## Problem
Would you return each record that follows word for word, without its pictures?

====================

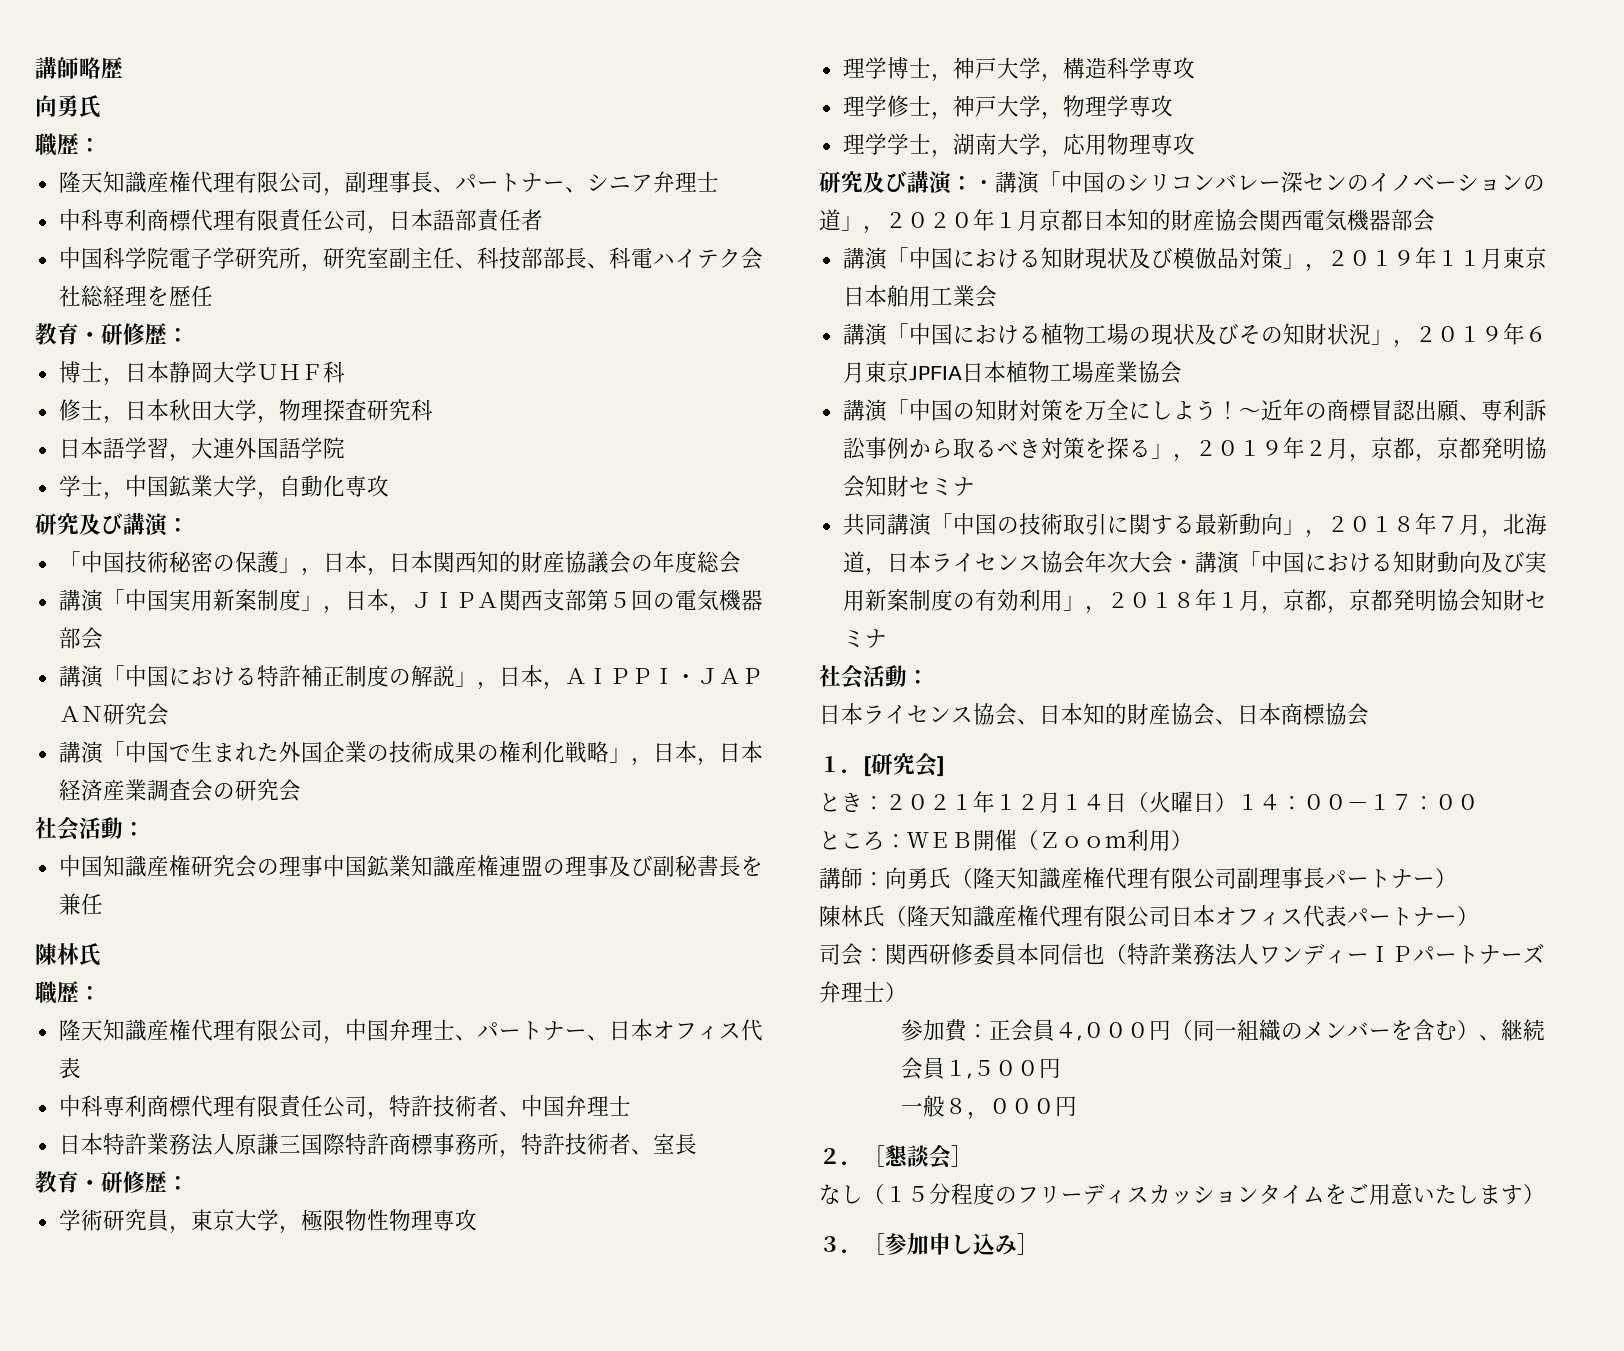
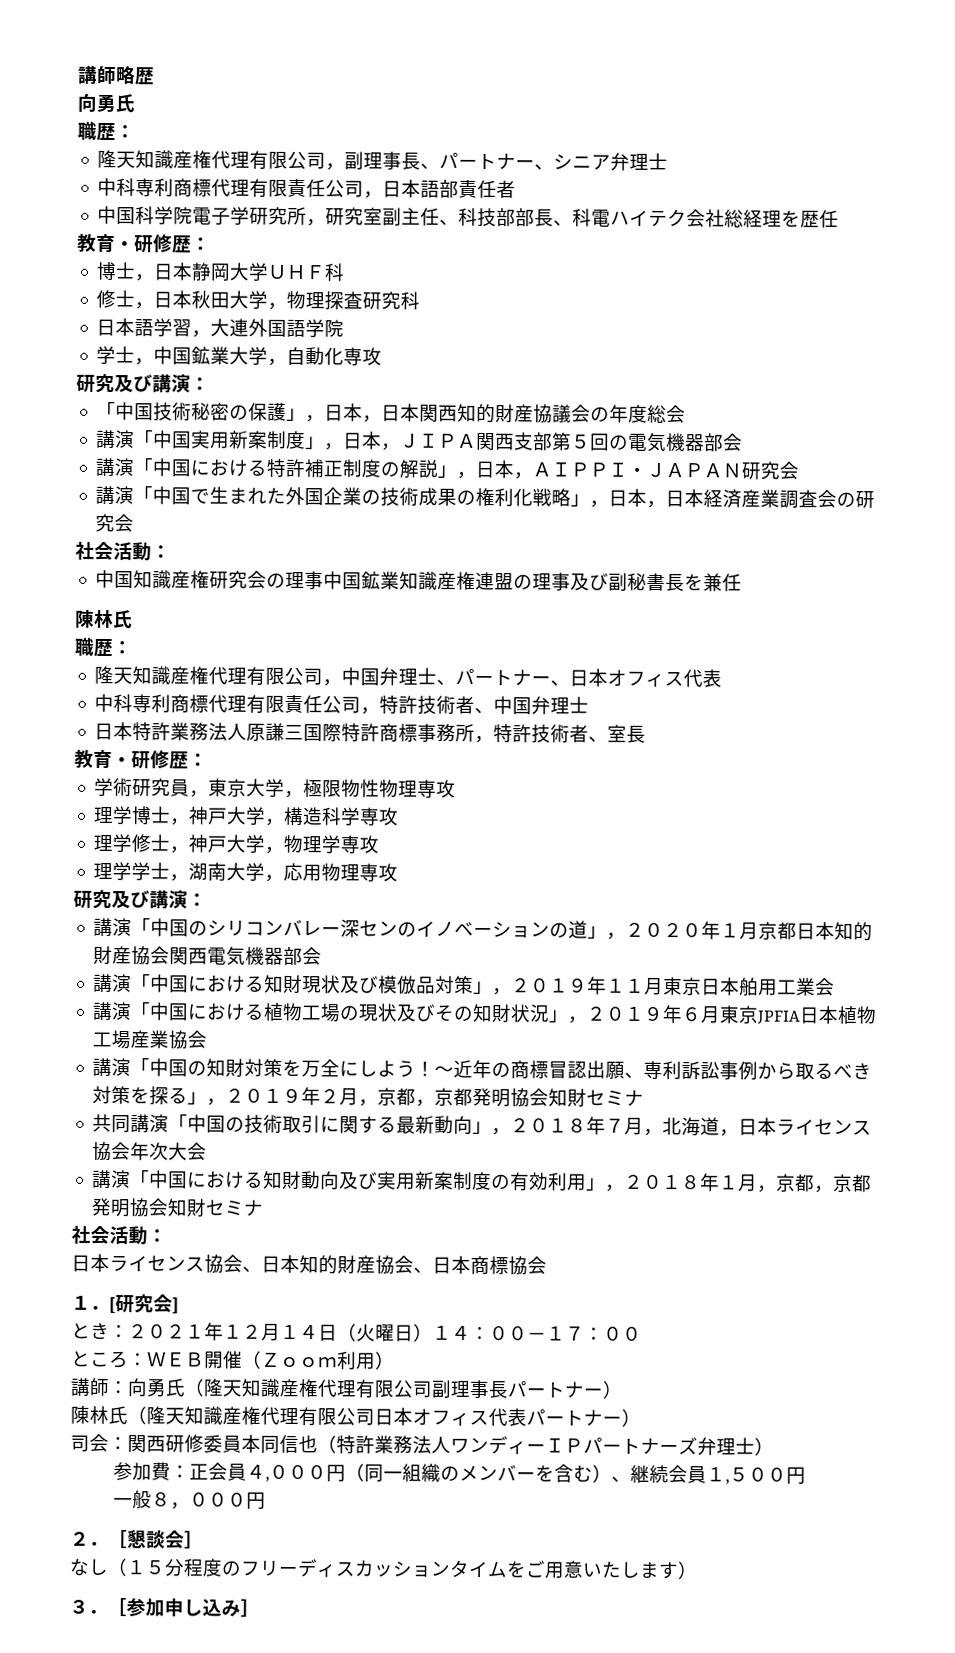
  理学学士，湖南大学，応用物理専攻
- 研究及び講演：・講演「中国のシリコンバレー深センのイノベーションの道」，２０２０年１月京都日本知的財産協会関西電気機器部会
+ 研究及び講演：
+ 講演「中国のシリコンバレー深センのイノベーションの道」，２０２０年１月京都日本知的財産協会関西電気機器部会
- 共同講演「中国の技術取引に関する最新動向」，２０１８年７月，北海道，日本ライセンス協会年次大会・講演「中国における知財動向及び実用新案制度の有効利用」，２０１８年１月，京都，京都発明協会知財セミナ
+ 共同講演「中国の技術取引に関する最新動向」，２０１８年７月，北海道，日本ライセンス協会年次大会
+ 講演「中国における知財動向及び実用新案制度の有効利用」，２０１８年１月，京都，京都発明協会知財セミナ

====================

## Exercise output
  理学学士，湖南大学，応用物理専攻
- 研究及び講演：・講演「中国のシリコンバレー深センのイノベーションの道」，２０２０年１月京都日本知的財産協会関西電気機器部会
+ 研究及び講演：
+ 講演「中国のシリコンバレー深センのイノベーションの道」，２０２０年１月京都日本知的財産協会関西電気機器部会
- 共同講演「中国の技術取引に関する最新動向」，２０１８年７月，北海道，日本ライセンス協会年次大会・講演「中国における知財動向及び実用新案制度の有効利用」，２０１８年１月，京都，京都発明協会知財セミナ
+ 共同講演「中国の技術取引に関する最新動向」，２０１８年７月，北海道，日本ライセンス協会年次大会
+ 講演「中国における知財動向及び実用新案制度の有効利用」，２０１８年１月，京都，京都発明協会知財セミナ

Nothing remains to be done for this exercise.